A group of investors warned a House subcommittee Thursday that foreign investors crucial to funding the U.S. mortgage market will turn elsewhere if government backing is removed.
According to Freddie Mac
, foreign investors are the third largest single holder of agency mortgage-backed securities. Richard Dorfman, head of the Securities Industry Financial Markets Association
securitization group, said these investors, especially central foreign banks, hold vast sums of U.S. dollars, which must be invested in a low-risk, high-quality debt, and they must be able to trade securities on a large scale and on short notice.
"Therefore, foreign investors hold large sums of very liquid, low risk agency MBS and debt especially Ginnie Mae
MBS," Dorfman explained. "We note, however, foreign agency MBS investments dwarf foreign non-agency investments, as many foreign investors simply will not invest in products with credit risk."
Lawmakers are considering how to structure the future housing finance system. In a white paper released in February, the Obama administration proposed
three different paths, each including the wind down of Fannie Mae
and Freddie Mac. However, the future plans could range between a full-scale public backing of home loans, a completely private one, or some hybrid of the two extremes with the government backing the securities and not the individual institutions.
Secretary Timothy Geithner told
another congressional committee last week that the administration would be submitting a plan in the near future. Lawmakers in either chamber have yet to introduce any legislation on the future housing finance system beyond some stalled reforms of Fannie and Freddie themselves.

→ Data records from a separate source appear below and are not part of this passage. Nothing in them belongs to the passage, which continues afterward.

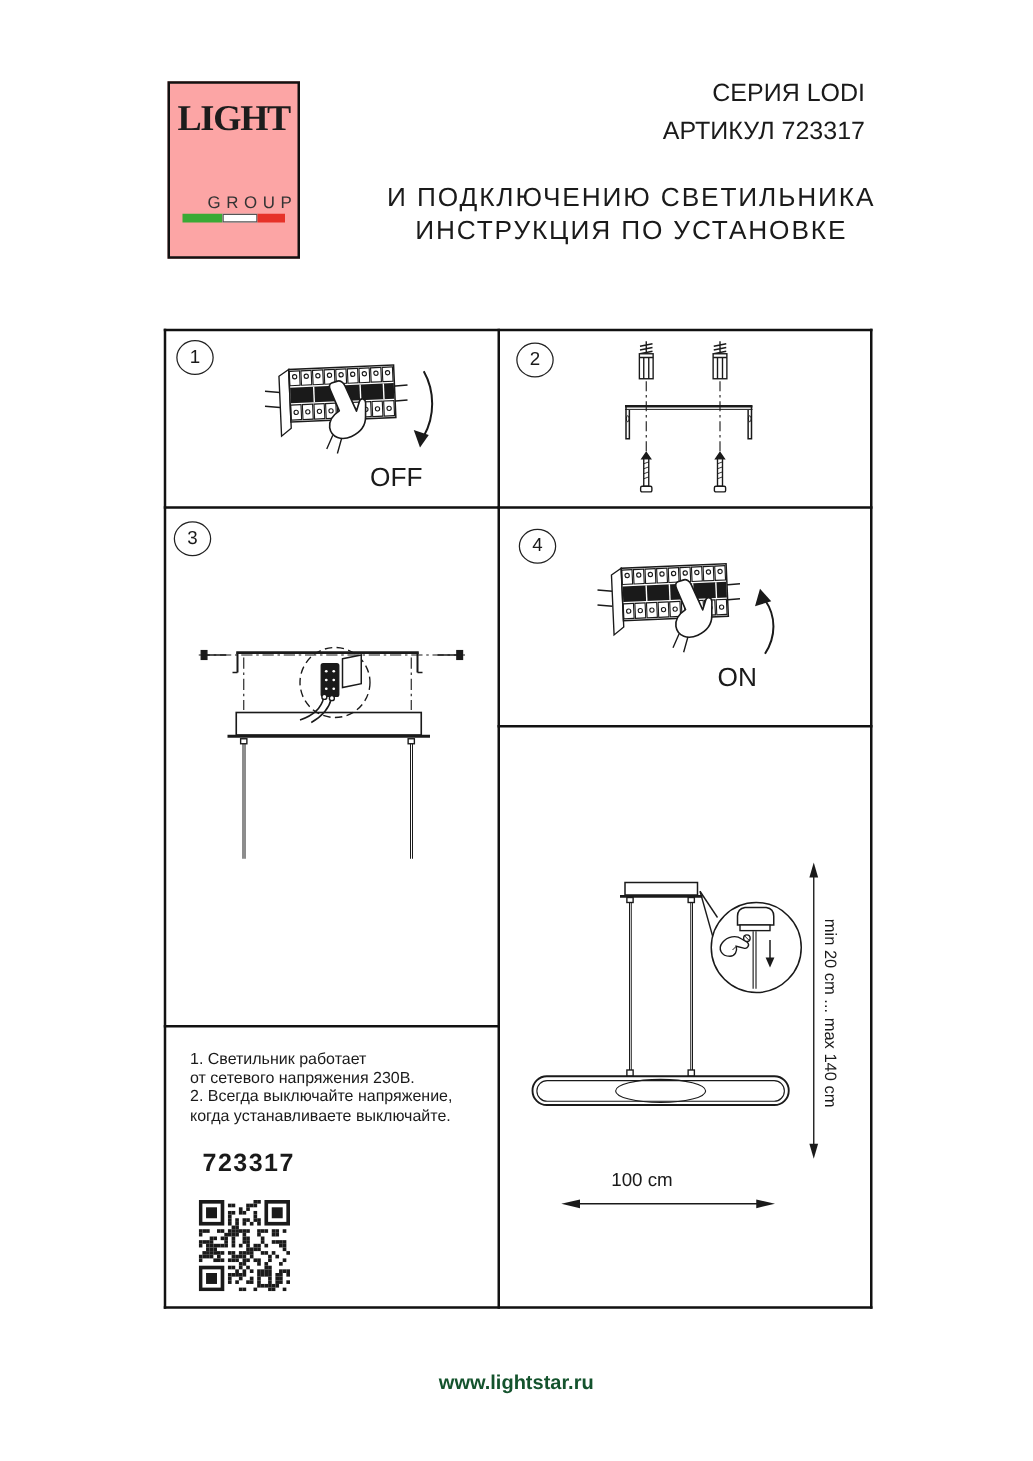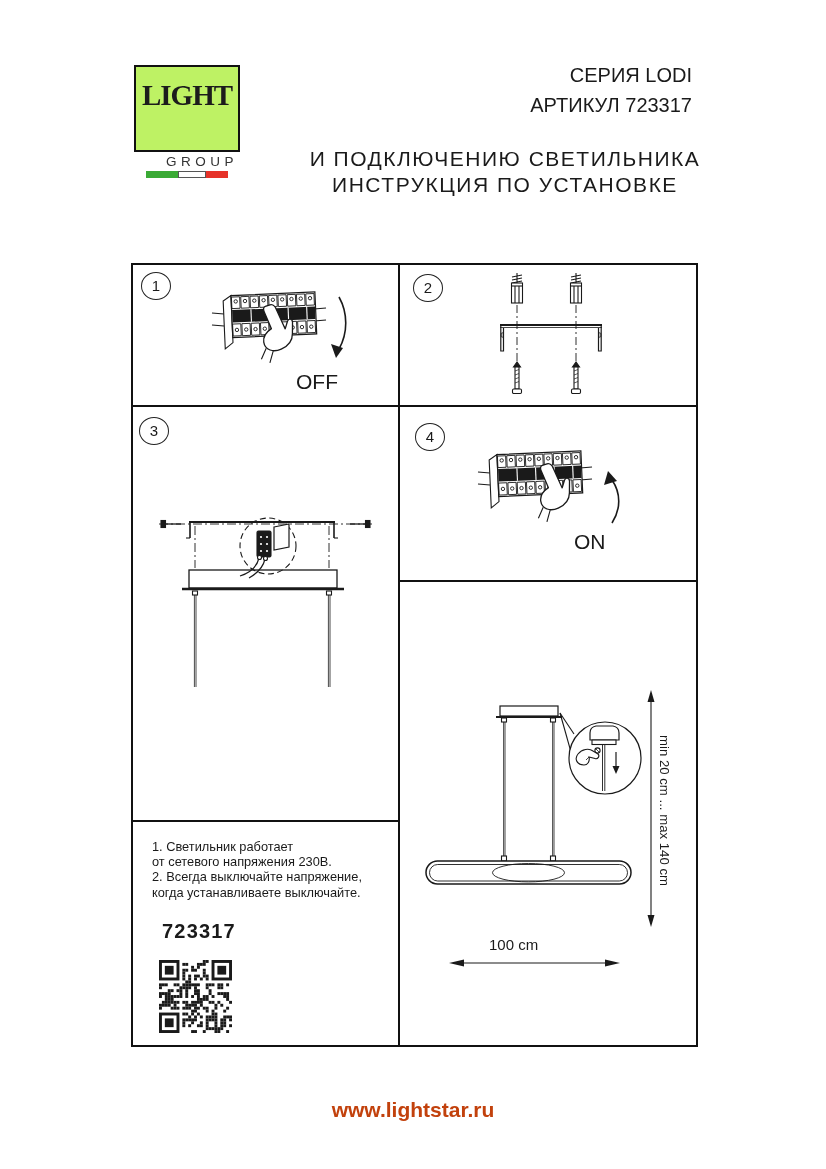--- a/index.html
+++ b/index.html
@@ -1,20 +1,20 @@
 <!DOCTYPE html>
 <html><head>
 <meta charset="utf-8">
 <style>
   html,body{margin:0;padding:0;background:#fff;}
   #page{position:relative;width:826px;height:1169px;background:#fff;overflow:hidden;
         font-family:"Liberation Sans",sans-serif;color:#1a1a1a;}
   
-  #logo-box{position:absolute;left:134px;top:65px;width:106px;height:87px;
-            border:2px solid #111;box-sizing:border-box;background:#bef264;}
+  #logo-box{position:absolute;left:134px;top:65px;width:106px;height:142px;
+            border:2px solid #111;box-sizing:border-box;background:#fca5a5;}
   .logo-word{position:absolute;width:100%;text-align:center;
              font-family:"Liberation Serif",serif;font-weight:bold;color:#1c1c1c;}
   #logo-light{top:12px;font-size:29px;letter-spacing:-1px;}
   #logo-star{top:41px;font-size:36px;letter-spacing:-1px;}
   #logo-group{position:absolute;top:87px;width:100%;text-align:right;
               font-size:13.5px;letter-spacing:4.5px;color:#333;font-weight:400;}
   #flag{position:absolute;left:10px;top:104px;width:82px;height:7px;display:flex;}
   #flag .seg{height:100%;}
   #flag .g{width:32px;}
   #flag .w{width:28px;border:1px solid #555;box-sizing:border-box;background:#fff;}
@@ -36,21 +36,21 @@
   #article-number{position:absolute;left:29px;top:98px;font-size:20px;font-weight:bold;
                   letter-spacing:1.2px;}
   #qr{position:absolute;left:26px;top:138px;}
   
   #vdim-label{position:absolute;left:257px;top:153px;height:160px;
               writing-mode:vertical-rl;font-size:13.2px;white-space:nowrap;}
   #hdim-label{position:absolute;left:89px;top:354px;width:100px;text-align:left;
               font-size:15px;}
   
   #footer{position:absolute;left:0;top:1098px;width:100%;text-align:center;
-          font-size:21px;font-weight:bold;color:#c2410c;}
+          font-size:16px;font-weight:bold;color:#14532d;}
   text{font-family:"Liberation Sans",sans-serif;}
 </style>
 </head>
 <body>
 
 <svg style="position:absolute;width:0;height:0" aria-hidden="true">
   <defs>
     <g id="g-hand">
       <path d="M21,1 C19,1 18,3 18.3,6 L20,24 C14.5,25.5 9.5,29 8.5,34.5 C7.2,42.5 14.5,47.5 23,46.5 C30.5,45.6 36.5,41.5 38.5,35 L42,24.5 C43,21 39.5,19 37.5,22 L33,28.5 L30.5,6.5 C30.2,3 28,1 26,1 Z" fill="#fff" stroke="#1a1a1a" stroke-width="1.3" stroke-linejoin="round"></path>
       <path d="M9,41 L1,50 M15,45.5 L8,56" fill="none" stroke="#1a1a1a" stroke-width="1.1"></path>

Michael Farrell, CEO of the real estate investment trust Annaly Capital Management (NLY)
, which has been investing heavily in agency MBS since the crisis, told the House subcommittee Thursday the private market would unable to fill the gap should the government-sponsored enterprises are removed.
"Many, if not most, investors in agency MBS won't invest in private-label MBS at any price or only in reduced amounts because of their need for liquidity or the restrictions of their investment guidelines," Farrell said.
He cited Credit Suisse
analysts, who recently estimated the U.S. housing market would lose between $3 trillion and $4 trillion in funding both domestically and globally if agency MBS was replaced by products such as Alt-A mortgages or other credit sensitive instruments.
"I believe that a housing finance system that does not include the homogeneity and liquidity made possible by government involvement will be smaller and more expensive, with potentially negative consequences for home prices and homeowner flexibility," Farrell said.